**Your objective**
When you transcribe the listing that follows, keep every line exact and skip any picture.

**Material for the task**
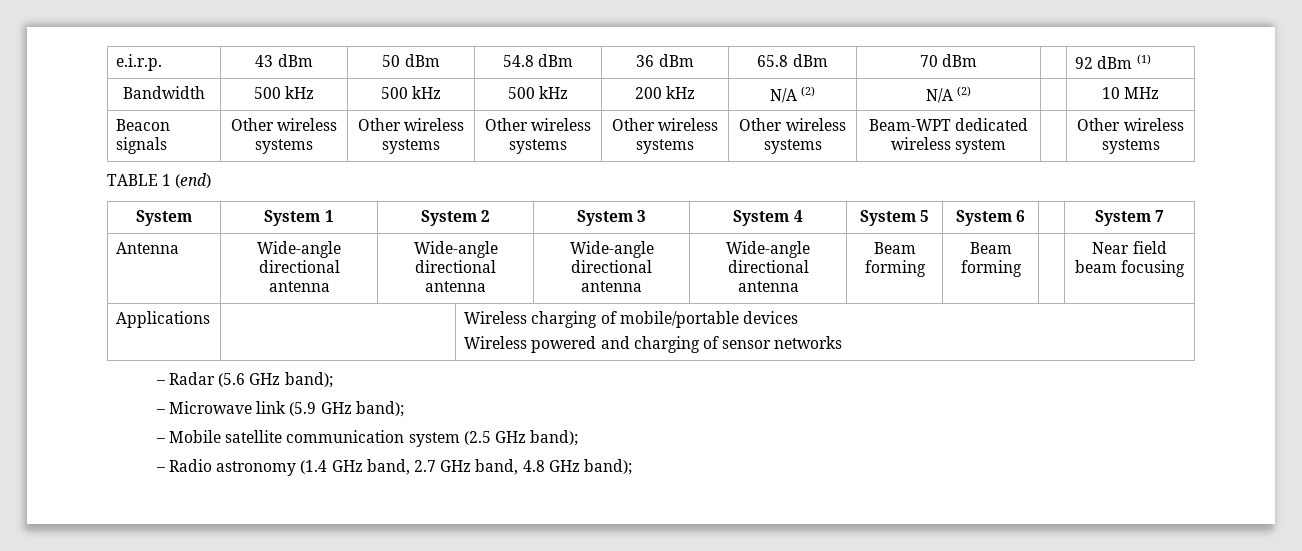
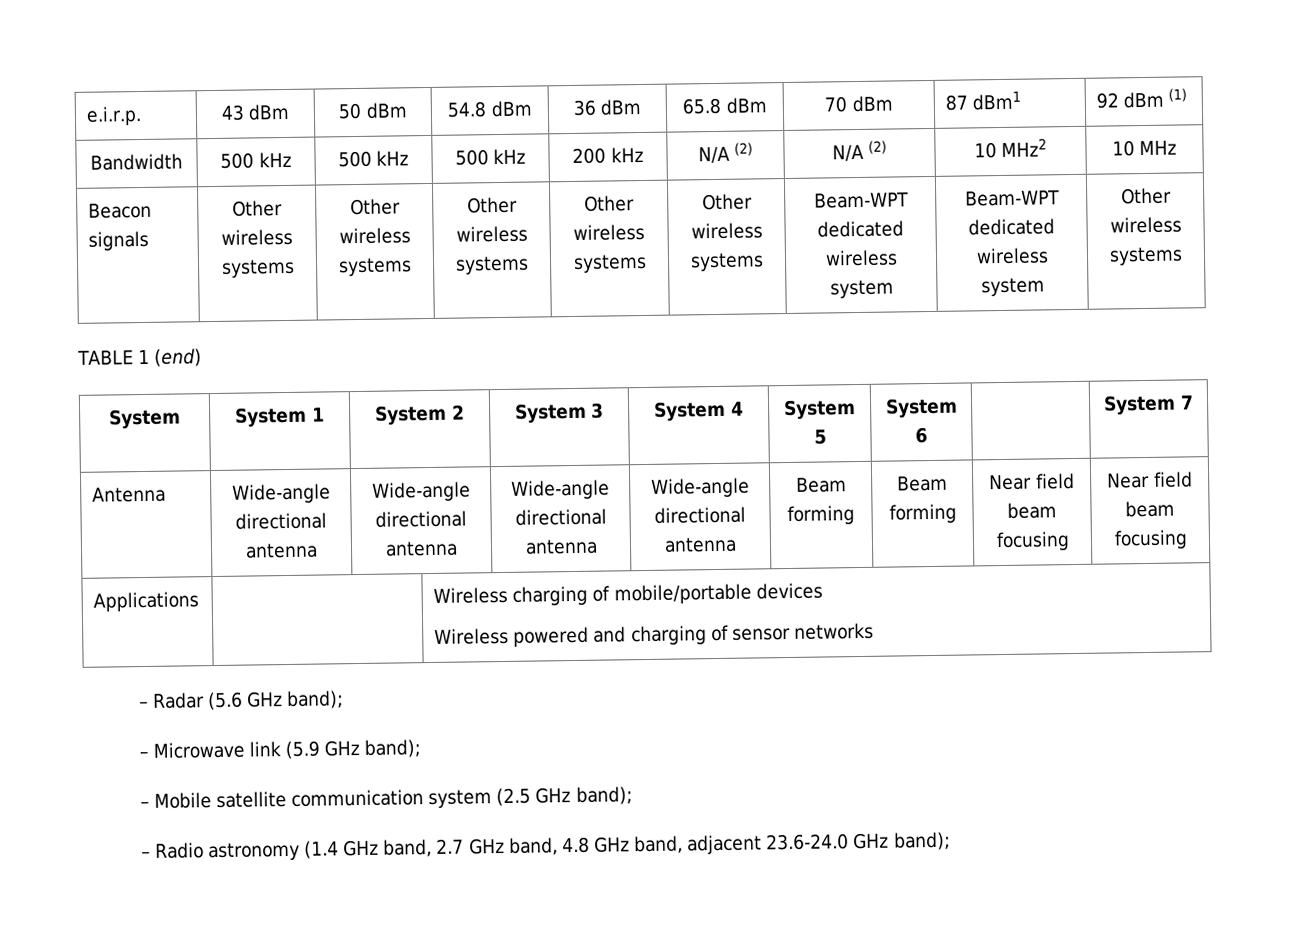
- e.i.r.p. | 43 dBm | 50 dBm | 54.8 dBm | 36 dBm | 65.8 dBm | 70 dBm | | 92 dBm (1)
+ e.i.r.p. | 43 dBm | 50 dBm | 54.8 dBm | 36 dBm | 65.8 dBm | 70 dBm | 87 dBm1 | 92 dBm (1)
- Bandwidth | 500 kHz | 500 kHz | 500 kHz | 200 kHz | N/A (2) | N/A (2) | | 10 MHz
+ Bandwidth | 500 kHz | 500 kHz | 500 kHz | 200 kHz | N/A (2) | N/A (2) | 10 MHz2 | 10 MHz
- Beacon signals | Other wireless systems | Other wireless systems | Other wireless systems | Other wireless systems | Other wireless systems | Beam-WPT dedicated wireless system | | Other wireless systems
+ Beacon signals | Other wireless systems | Other wireless systems | Other wireless systems | Other wireless systems | Other wireless systems | Beam-WPT dedicated wireless system | Beam-WPT dedicated wireless system | Other wireless systems
- Antenna | Wide-angle directional antenna | Wide-angle directional antenna | Wide-angle directional antenna | Wide-angle directional antenna | Beam forming | Beam forming | | Near field beam focusing
+ Antenna | Wide-angle directional antenna | Wide-angle directional antenna | Wide-angle directional antenna | Wide-angle directional antenna | Beam forming | Beam forming | Near field beam focusing | Near field beam focusing
- – Radio astronomy (1.4 GHz band, 2.7 GHz band, 4.8 GHz band);
+ – Radio astronomy (1.4 GHz band, 2.7 GHz band, 4.8 GHz band, adjacent 23.6-24.0 GHz band);

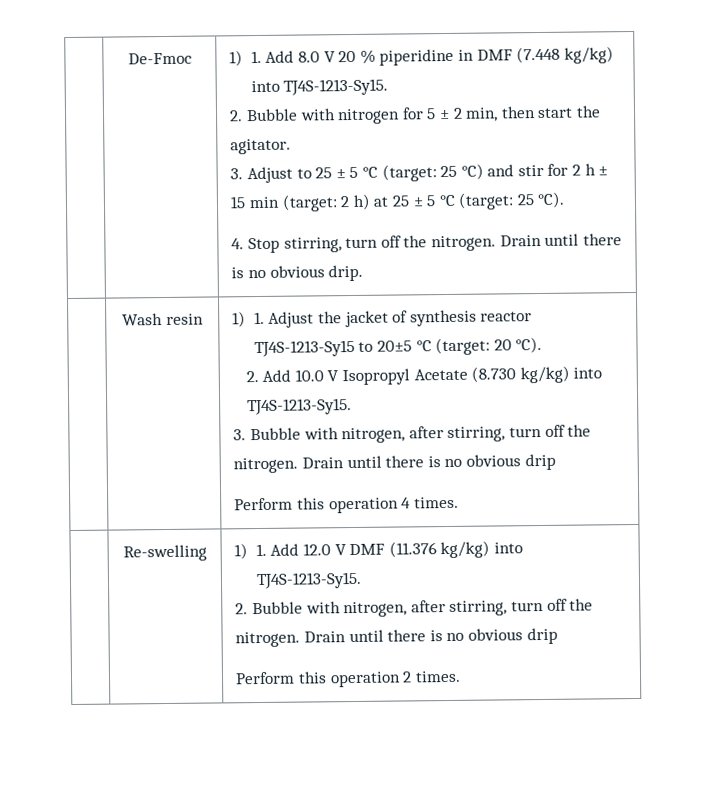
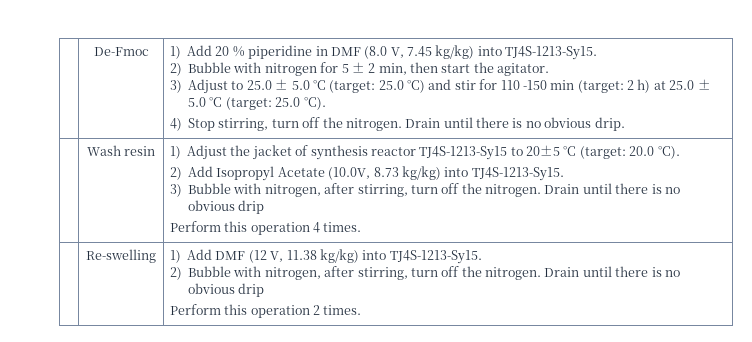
- 1) 1. Add 8.0 V 20 % piperidine in DMF (7.448 kg/kg) into TJ4S-1213-Sy15.
- 2. Bubble with nitrogen for 5 ± 2 min, then start the agitator.
+ 1) Add 20 % piperidine in DMF (8.0 V, 7.45 kg/kg) into TJ4S-1213-Sy15.
+ 2) Bubble with nitrogen for 5 ± 2 min, then start the agitator.
- 3. Adjust to 25 ± 5 °C (target: 25 °C) and stir for 2 h ± 15 min (target: 2 h) at 25 ± 5 °C (target: 25 °C).
- 4. Stop stirring, turn off the nitrogen.
+ 3) Adjust to 25.0 ± 5.0 °C (target: 25.0 °C) and stir for 110 -150 min (target: 2 h) at 25.0 ± 5.0 °C (target: 25.0 °C).
+ 4) Stop stirring, turn off the nitrogen.
- 1) 1. Adjust the jacket of synthesis reactor TJ4S-1213-Sy15 to 20±5 °C (target: 20 °C).
- 2. Add 10.0 V Isopropyl Acetate (8.730 kg/kg) into TJ4S-1213-Sy15.
- 3. Bubble with nitrogen, after stirring, turn off the nitrogen.
+ 1) Adjust the jacket of synthesis reactor TJ4S-1213-Sy15 to 20±5 °C (target: 20.0 °C).
+ 2) Add Isopropyl Acetate (10.0V, 8.73 kg/kg) into TJ4S-1213-Sy15.
+ 3) Bubble with nitrogen, after stirring, turn off the nitrogen.
- | Re-swelling | 1) 1. Add 12.0 V DMF (11.376 kg/kg) into TJ4S-1213-Sy15.
- 2. Bubble with nitrogen, after stirring, turn off the nitrogen. Drain until there is no obvious drip
+ | Re-swelling | 1) Add DMF (12 V, 11.38 kg/kg) into TJ4S-1213-Sy15.
+ 2) Bubble with nitrogen, after stirring, turn off the nitrogen. Drain until there is no obvious drip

**Solution**
- e.i.r.p. | 43 dBm | 50 dBm | 54.8 dBm | 36 dBm | 65.8 dBm | 70 dBm | | 92 dBm (1)
+ e.i.r.p. | 43 dBm | 50 dBm | 54.8 dBm | 36 dBm | 65.8 dBm | 70 dBm | 87 dBm1 | 92 dBm (1)
- Bandwidth | 500 kHz | 500 kHz | 500 kHz | 200 kHz | N/A (2) | N/A (2) | | 10 MHz
+ Bandwidth | 500 kHz | 500 kHz | 500 kHz | 200 kHz | N/A (2) | N/A (2) | 10 MHz2 | 10 MHz
- Beacon signals | Other wireless systems | Other wireless systems | Other wireless systems | Other wireless systems | Other wireless systems | Beam-WPT dedicated wireless system | | Other wireless systems
+ Beacon signals | Other wireless systems | Other wireless systems | Other wireless systems | Other wireless systems | Other wireless systems | Beam-WPT dedicated wireless system | Beam-WPT dedicated wireless system | Other wireless systems
- Antenna | Wide-angle directional antenna | Wide-angle directional antenna | Wide-angle directional antenna | Wide-angle directional antenna | Beam forming | Beam forming | | Near field beam focusing
+ Antenna | Wide-angle directional antenna | Wide-angle directional antenna | Wide-angle directional antenna | Wide-angle directional antenna | Beam forming | Beam forming | Near field beam focusing | Near field beam focusing
- – Radio astronomy (1.4 GHz band, 2.7 GHz band, 4.8 GHz band);
+ – Radio astronomy (1.4 GHz band, 2.7 GHz band, 4.8 GHz band, adjacent 23.6-24.0 GHz band);

- 1) 1. Add 8.0 V 20 % piperidine in DMF (7.448 kg/kg) into TJ4S-1213-Sy15.
- 2. Bubble with nitrogen for 5 ± 2 min, then start the agitator.
+ 1) Add 20 % piperidine in DMF (8.0 V, 7.45 kg/kg) into TJ4S-1213-Sy15.
+ 2) Bubble with nitrogen for 5 ± 2 min, then start the agitator.
- 3. Adjust to 25 ± 5 °C (target: 25 °C) and stir for 2 h ± 15 min (target: 2 h) at 25 ± 5 °C (target: 25 °C).
- 4. Stop stirring, turn off the nitrogen.
+ 3) Adjust to 25.0 ± 5.0 °C (target: 25.0 °C) and stir for 110 -150 min (target: 2 h) at 25.0 ± 5.0 °C (target: 25.0 °C).
+ 4) Stop stirring, turn off the nitrogen.
- 1) 1. Adjust the jacket of synthesis reactor TJ4S-1213-Sy15 to 20±5 °C (target: 20 °C).
- 2. Add 10.0 V Isopropyl Acetate (8.730 kg/kg) into TJ4S-1213-Sy15.
- 3. Bubble with nitrogen, after stirring, turn off the nitrogen.
+ 1) Adjust the jacket of synthesis reactor TJ4S-1213-Sy15 to 20±5 °C (target: 20.0 °C).
+ 2) Add Isopropyl Acetate (10.0V, 8.73 kg/kg) into TJ4S-1213-Sy15.
+ 3) Bubble with nitrogen, after stirring, turn off the nitrogen.
- | Re-swelling | 1) 1. Add 12.0 V DMF (11.376 kg/kg) into TJ4S-1213-Sy15.
- 2. Bubble with nitrogen, after stirring, turn off the nitrogen. Drain until there is no obvious drip
+ | Re-swelling | 1) Add DMF (12 V, 11.38 kg/kg) into TJ4S-1213-Sy15.
+ 2) Bubble with nitrogen, after stirring, turn off the nitrogen. Drain until there is no obvious drip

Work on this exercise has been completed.